The scent of oranges blossomed in the cheery breakfast parlor. “He has a point. Your daughters are not married, and cordially distant doesn’t mean complete strangers.” He passed her a section of orange and appropriated one for himself as well.

“He has a point? Quinworth always has points and sub-points and supporting arguments for his sub-sub-points. When the girls have serious prospects, then I’ll swoop in and impersonate a mother hen. Do not hog that entire orange, Neville.”

He passed over three more sections and gave her a sleepy, rascally look that did nothing to assuage the ache Deirdre felt for the company of her daughters—and her only surviving son.

“So you tell your husband-his-lordship you’ve made other plans and he must endure one house party after another all on his own. You’re a cruel marchioness.”

“I’m a marchioness whose Papa at least made sure she had her own money.” She paused to butter a scone, wondering if Papa would be pleased to see his little marchioness now.

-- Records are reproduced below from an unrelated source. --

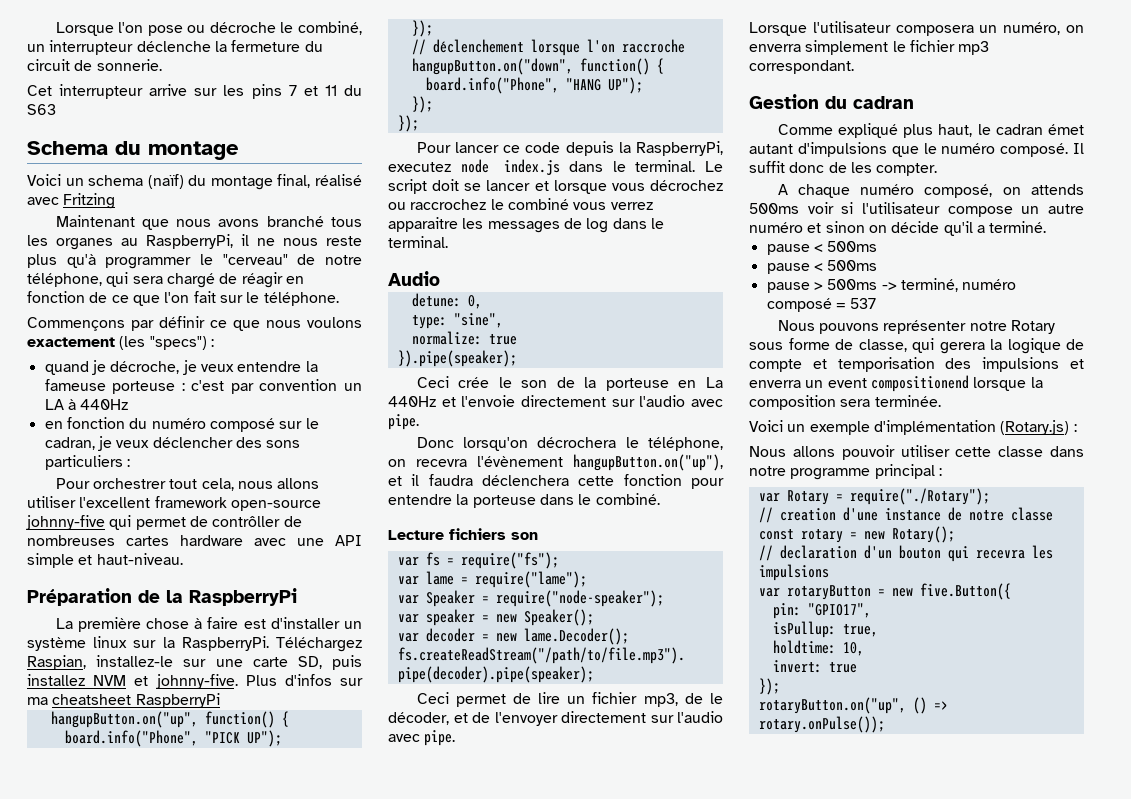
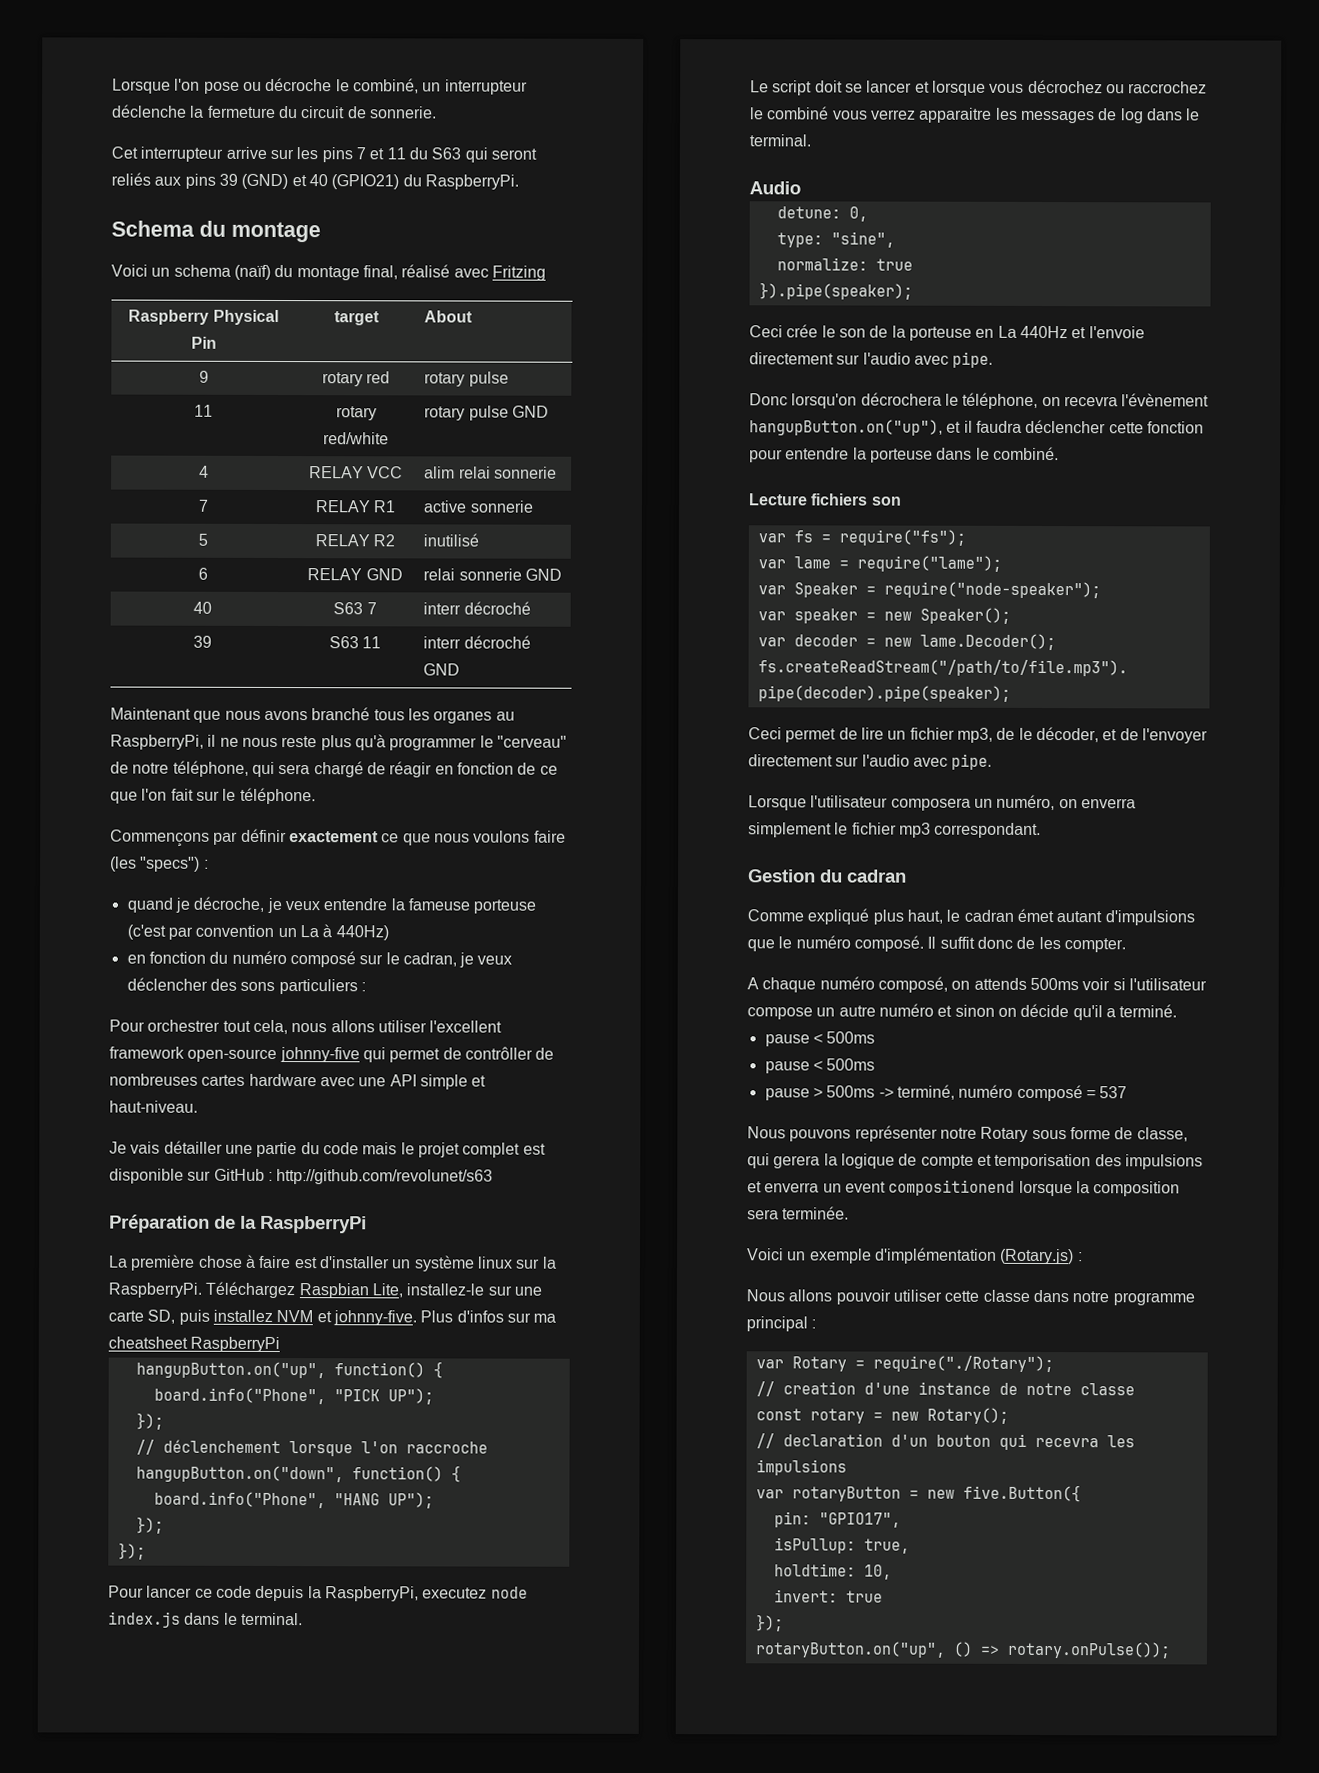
(56, 109) none -> [464,147,537,163] [111,172,519,190] qui seront reliés aux pins 39 (GND) et 40 (GPIO21) du RaspberryPi.
(116, 201) none -> [128,309,279,326] [190,336,217,349] [333,311,380,326] [424,310,474,323] [198,370,209,383] [321,371,391,387] [424,371,509,387] [194,404,213,417] [335,406,377,421] [323,432,389,445] [424,405,550,421] [198,465,209,478] [308,466,404,479] [424,466,558,479] [197,499,209,512] [314,500,397,513] [423,500,534,513] [197,533,208,546] [314,534,396,547] [423,533,480,547] [197,567,208,580] [307,568,403,581] [423,568,563,581] [193,601,212,614] [333,602,377,615] [423,601,531,615] [193,635,212,648] [328,636,382,649] [423,635,531,649] [423,663,461,676] // Raspberry Physical Pin | target | About // 9 | rotary red | rotary pulse // 11 | rotary red/white | rotary pulse GND // 4 | RELAY VCC | alim relai sonnerie // 7 | RELAY R1 | active sonnerie // 5 | RELAY R2 | inutilisé // 6 | RELAY GND | relai sonnerie GND // 40 | S63 7 | interr décroché // 39 | S63 11 | interr décroché GND
(205, 322) none -> [288,831,379,843] exactement
[27,337,115,347] exactement -> [533,830,566,843] faire
[181,380,225,391] : c'est -> [126,924,166,940] (c'est
[44,399,129,410] LA à 440Hz -> [299,924,389,941] La à 440Hz)
(183, 559) none -> [109,1140,546,1158] [109,1168,494,1185] // Je vais détailler une partie du code mais le projet complet est disponible sur GitHub : http://github.com/revolunet/s63
[27,655,86,670] Raspian, -> [298,1283,403,1299] Raspbian Lite,
(696, 166) none -> (303, 1619) //
[482,475,569,486] déclenchera -> [1025,419,1107,434] déclencher

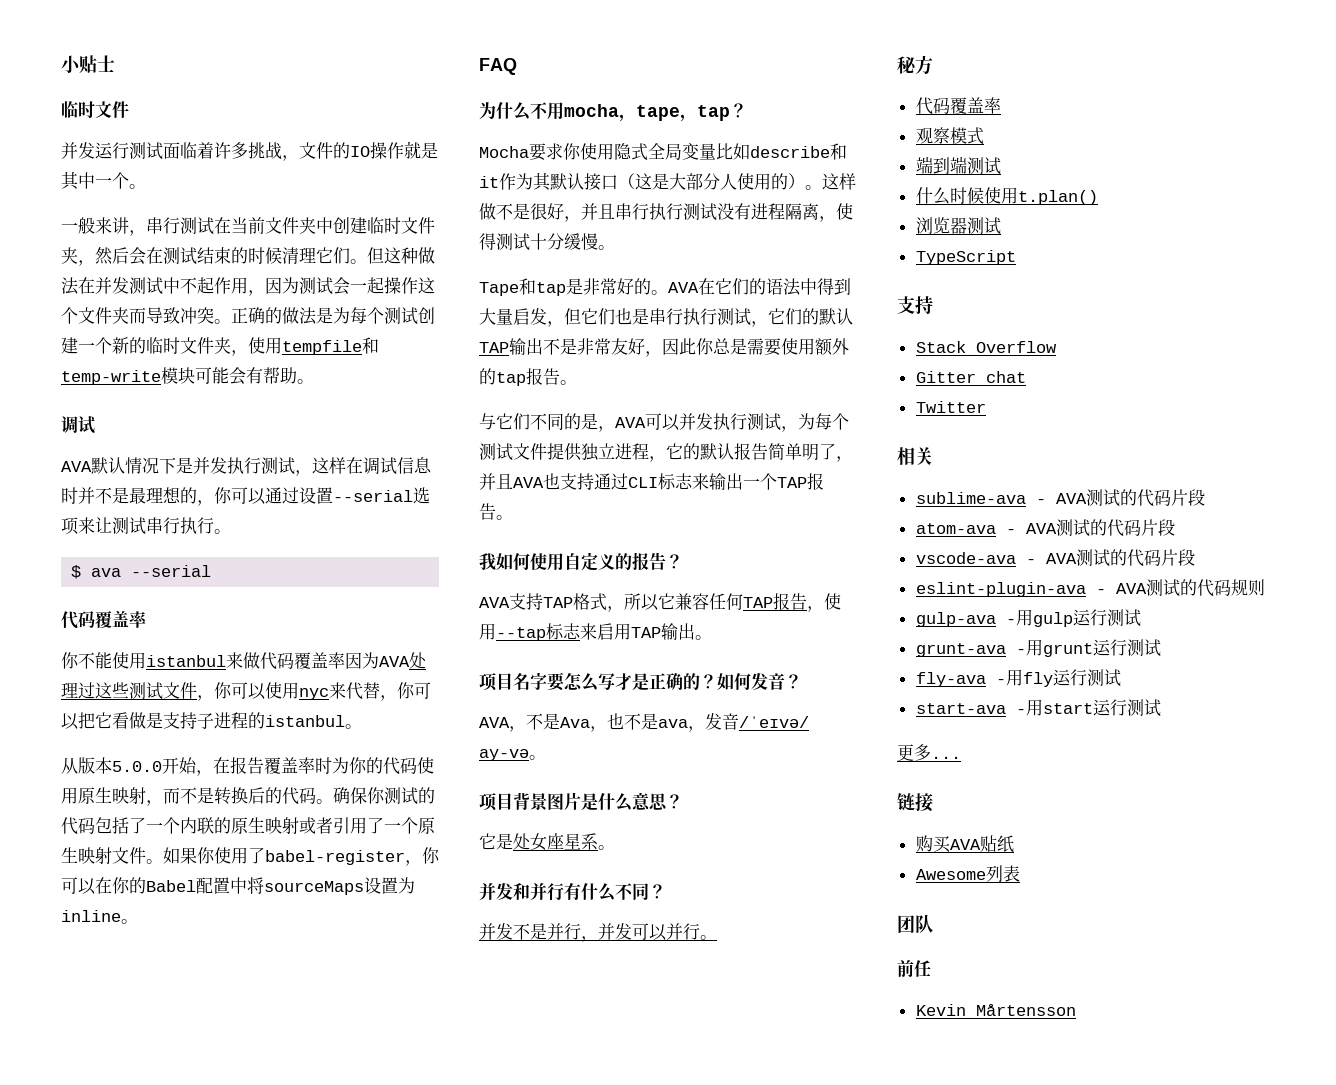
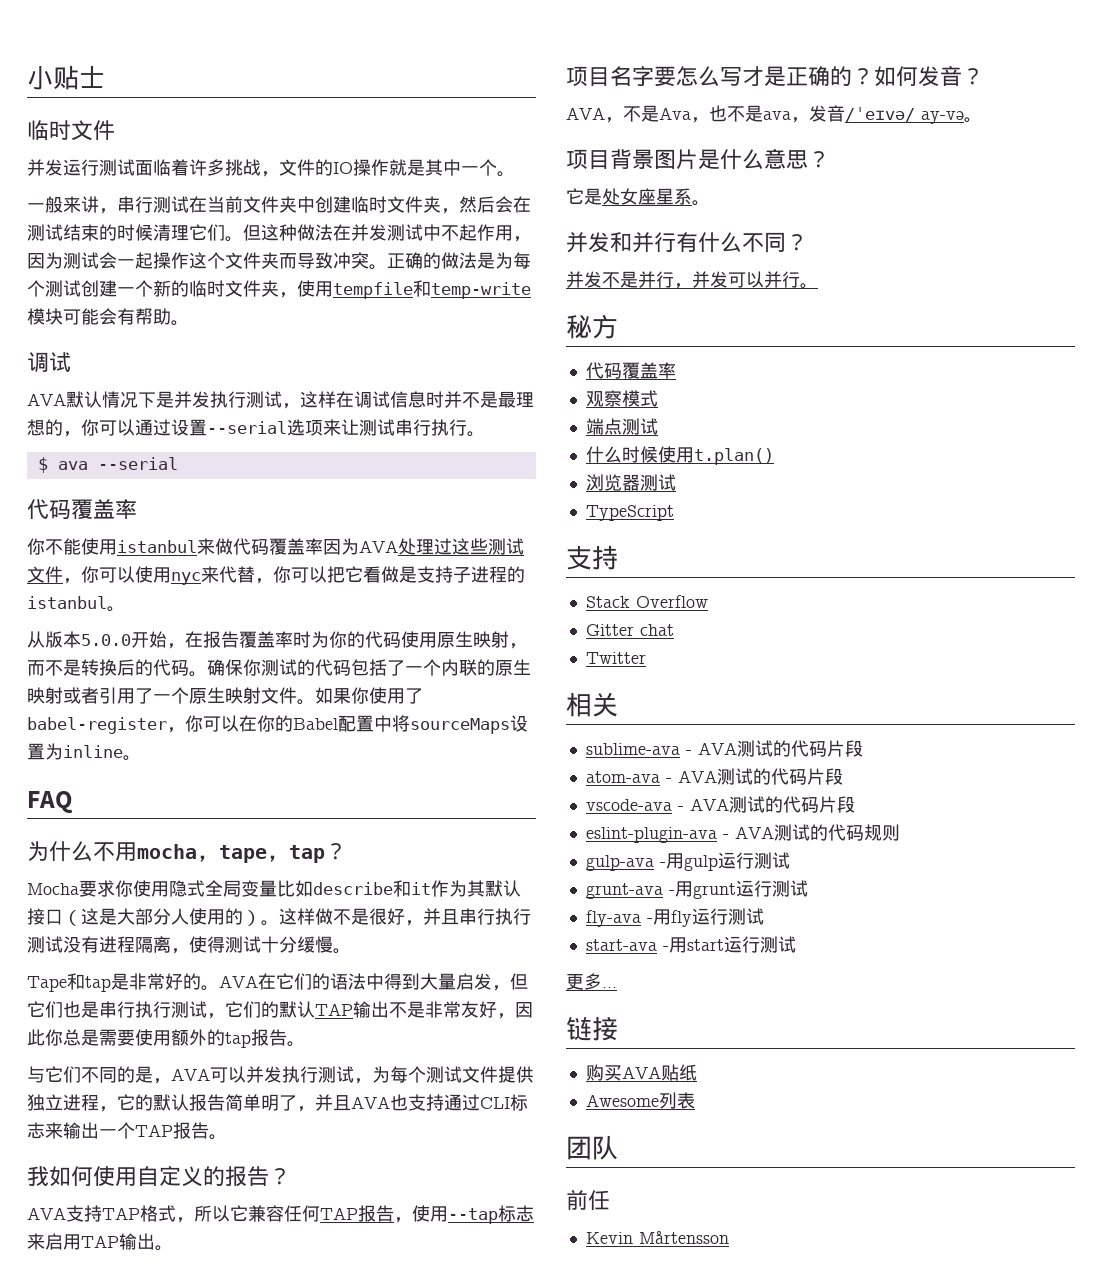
[932,156,967,174] 到端 -> [603,418,622,435] 点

She was estranged from her husband and son, missing her daughters, and growing old in the company of mostly male acquaintances whose friendship did not abate a loneliness that became more bitter with each year.

“Are you going to stare that butter into submission or put it on your scone, my dear?”

She slapped a pat of butter onto the scone. “When he’s fed up with offering casual invitations, Hale resorts to seeking my business advice.” She took a bite of scone then passed the rest of it to Neville.

“I ask for your business advice, and then Earnest becomes fascinated with my ingenuity when I quote you.”

“Earnest is fascinated with your ingenuity under most circumstances.” She took a sip of her tea, wondering if she’d sounded like she were whining—and over a man she’d never wanted to more than kiss, for God’s sake.